• The problem: Only one span of the listing below should come back. It runs from the line with "[240,161,268,173] urls ->" through the line with "(397, 248) none -> [750,377,764,391] it", and each of its lines must be reproduced exactly.

• Available data:
########################################
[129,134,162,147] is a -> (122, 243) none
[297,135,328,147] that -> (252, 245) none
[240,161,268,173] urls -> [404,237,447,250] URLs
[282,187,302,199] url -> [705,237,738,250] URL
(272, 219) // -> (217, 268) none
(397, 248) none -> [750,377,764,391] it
########################################
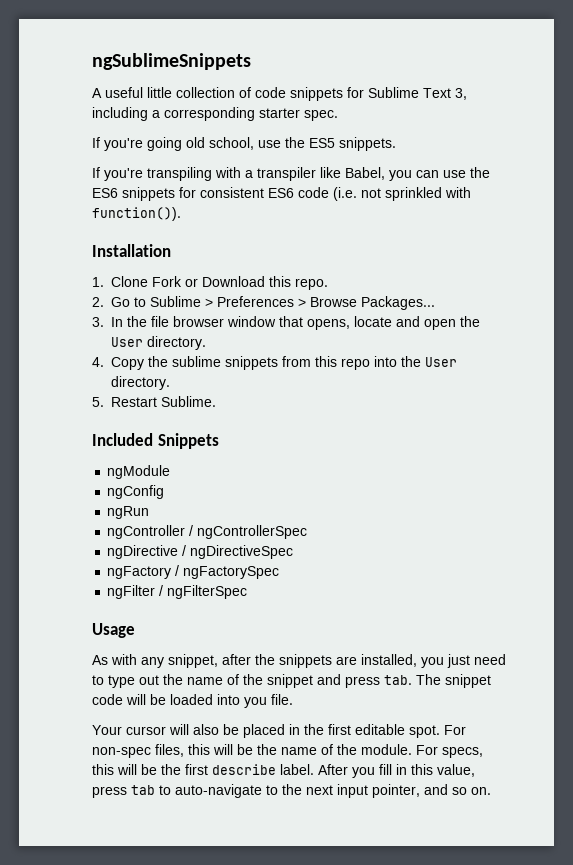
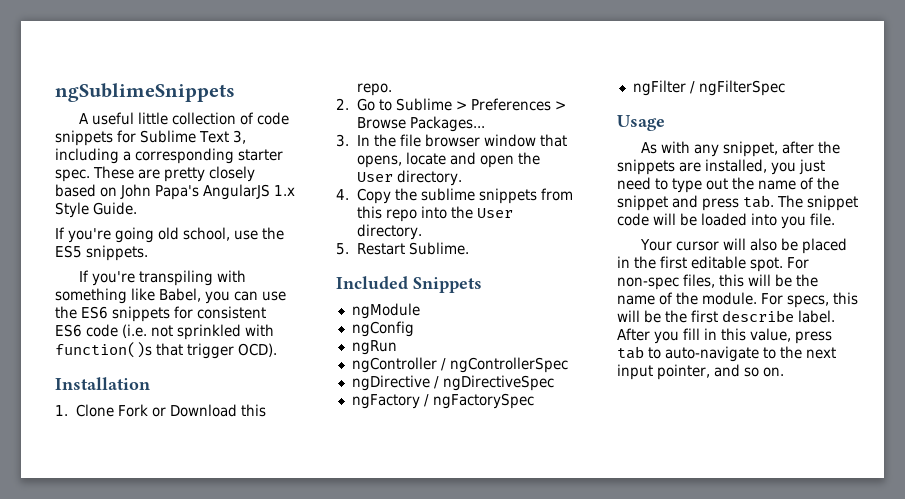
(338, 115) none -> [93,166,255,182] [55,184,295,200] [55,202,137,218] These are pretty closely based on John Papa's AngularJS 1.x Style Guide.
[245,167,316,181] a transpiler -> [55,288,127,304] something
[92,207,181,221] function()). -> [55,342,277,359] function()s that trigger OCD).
########################################
• Solution to this problem:
[240,161,268,173] urls -> [404,237,447,250] URLs
[282,187,302,199] url -> [705,237,738,250] URL
(272, 219) // -> (217, 268) none
(397, 248) none -> [750,377,764,391] it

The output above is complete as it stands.